В 2008 году голландский режиссер сняла документальный фильм "Борис Рыжий", получивший приз Silver Wolf на 21-м Международном фестивале документального кино в Амстердаме и приз за лучший документальный фильм на Эдинбургском кинофестивале 2009 года.

Режиссер фильма пыталась найти ответ на вопрос: почему Борис решил уйти из жизни? Что заставило молодого, талантливого, получившего известность поэта решиться на этот шаг?

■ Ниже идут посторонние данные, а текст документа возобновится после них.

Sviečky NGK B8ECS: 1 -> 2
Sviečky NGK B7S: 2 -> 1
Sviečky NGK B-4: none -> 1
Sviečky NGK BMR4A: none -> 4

Фильм снимался в Екатеринбурге, в районе Вторчермета, где жил поэт, и этот район во многом отвечает на эти вопросы, хотя на них, в принципе, ответить невозможно. Если сказать, что этот район не из веселых — ничего не сказать. С другой стороны, если бы не этот мрачной двор, то сколько бы волшебных стихов мы не получили.

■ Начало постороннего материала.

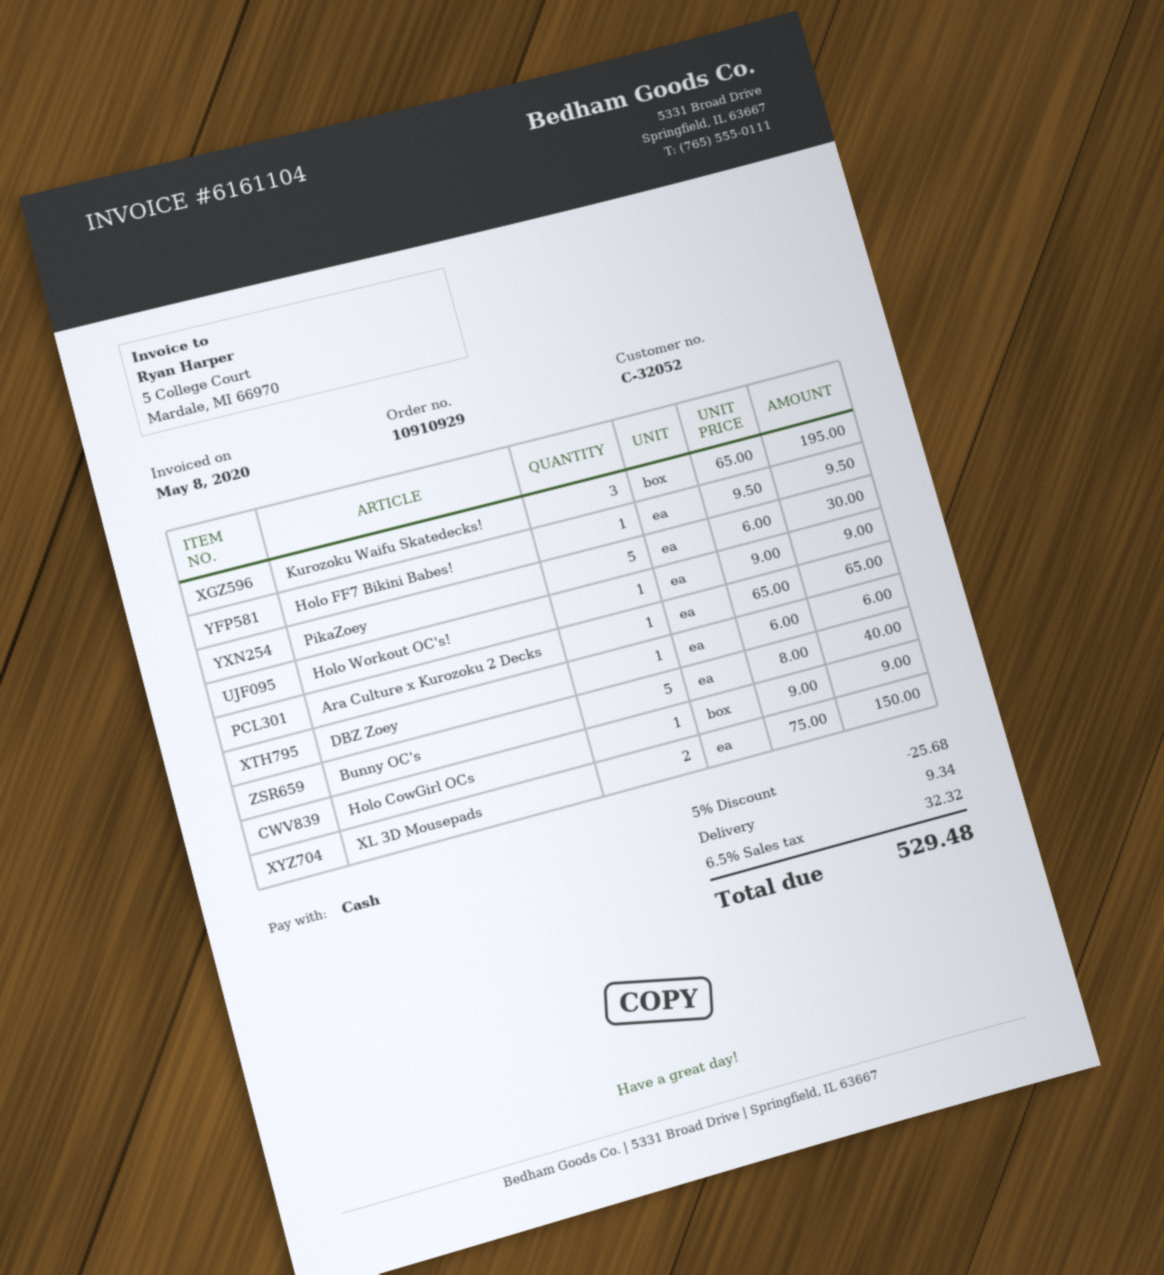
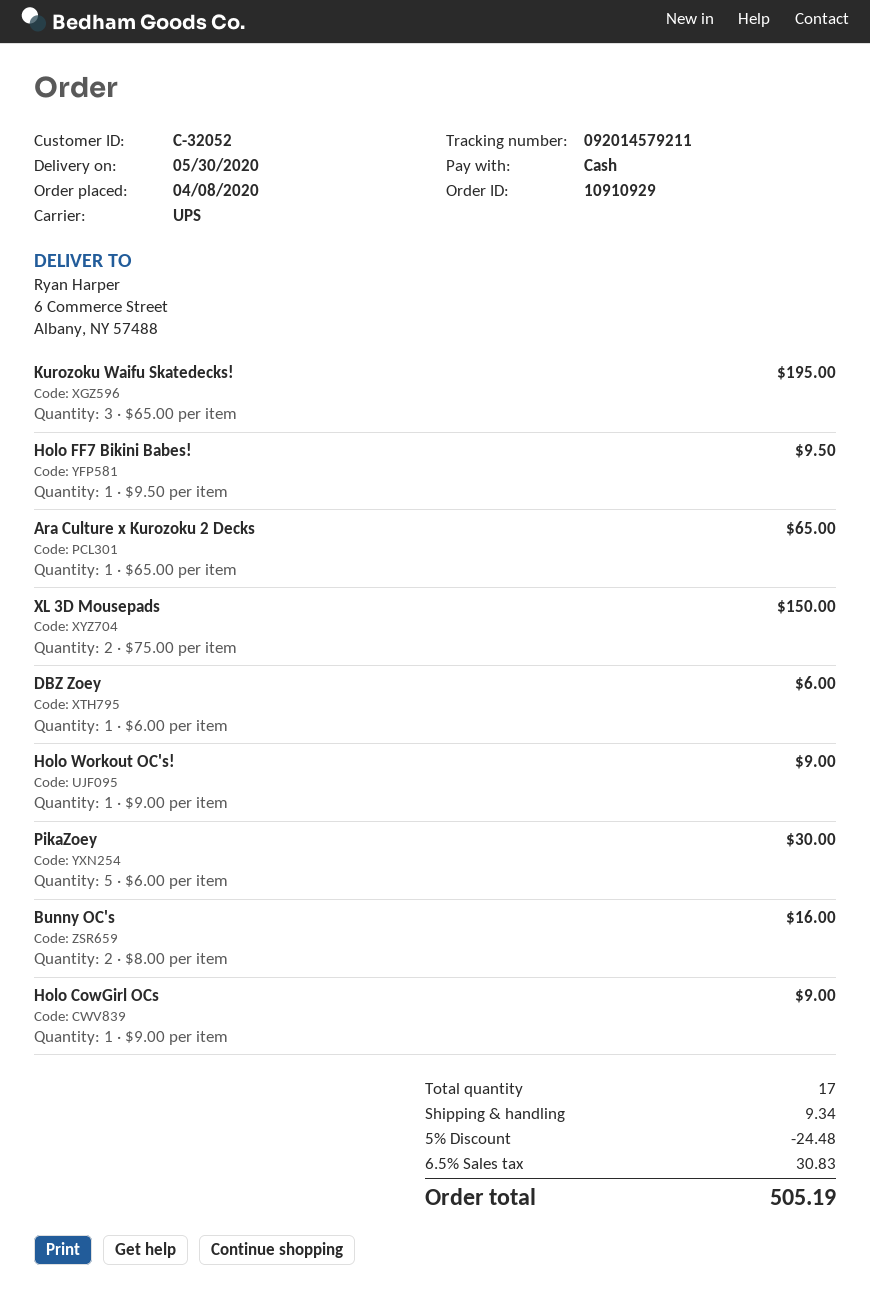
Bunny OC's: 5 x 8.00 = 40.00 -> 2 x 8.00 = 16.00
discount: 5% = 25.68 -> 5% = 24.48
tax: 6.5% = 32.32 -> 6.5% = 30.83
total: 529.48 -> 505.19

Вот здесь я жил давным-давно — смотрел кино, пинал
говно и пьяный выходил в окно. В окошко пьяный
выходил, буровил, матом говорил и нравился себе, и
жил. Жил-был и нравился себе с окурком "БАМа" на губе.
И очень мне не по себе, с тех пор как превратился
в дым, а также скрипом стал дверным, чекушкой, спря-
танной за томом Пастернака, нет, — не то.
Сиротством, жалостью, тоской, не мýзыкой, но музыкóй,
звездой полночного окна, отпавшей литерою "а", за-
павшей клавишею "б":
Оркестр играет на трубе — хоронят Петю, он дебил.
Витюра хмуро раскурил окурок, старый ловелас, стоит и
плачет дядя Стас. И те, кого я сочинил, плюс эти, кто
взаправду жил, и этот двор, и этот дом летят на фоне
голубом, летят неведомо куда — красивые как никогда.

А что касается подобных вопросов "зачем" и "почему", то на них в первую очередь в своем творчестве пытаются ответить сами поэты, куда уж нам порываться.

С работы возвращаешься домой
и нехотя беседуешь с собой,
то нехотя, то зло, то осторожно:
— Какие там судьба, эпоха, рок,
я просто человек и одинок,
насколько это вообще возможно.
Повсюду снег, и смертная тоска,
и гробовая, видимо, доска.
Убить себя? Возможно, не кошмар, но
хоть повод был бы, такового нет.
Самоубийство — в восемнадцать лет
еще нормально, в двадцать два —
вульгарно...
В подъезд заходишь, лязгает замок,
ступаешь машинально за порог,
а в голове — прочитанный однажды
Петрарки, что ли, душу рвущий стих:
"Быть может, слёзы из очей твоих
исторгну вновь — и не умру от жажды.

Забавно, что поэтического стража позднего СССР, да и вообще последнего советского поэта любят как ненавидящие "совок" либералы, так и условные патриоты, и опять же с каждым годом всё чаще и чаще разнообразные деятели культуры вспоминают, а то и открывают для себя стихотворения Бориса Рыжего. Пишут аннотации к его книгам, публикуют статьи, а в памятные даты обязательно заполняют Facebook его стихами.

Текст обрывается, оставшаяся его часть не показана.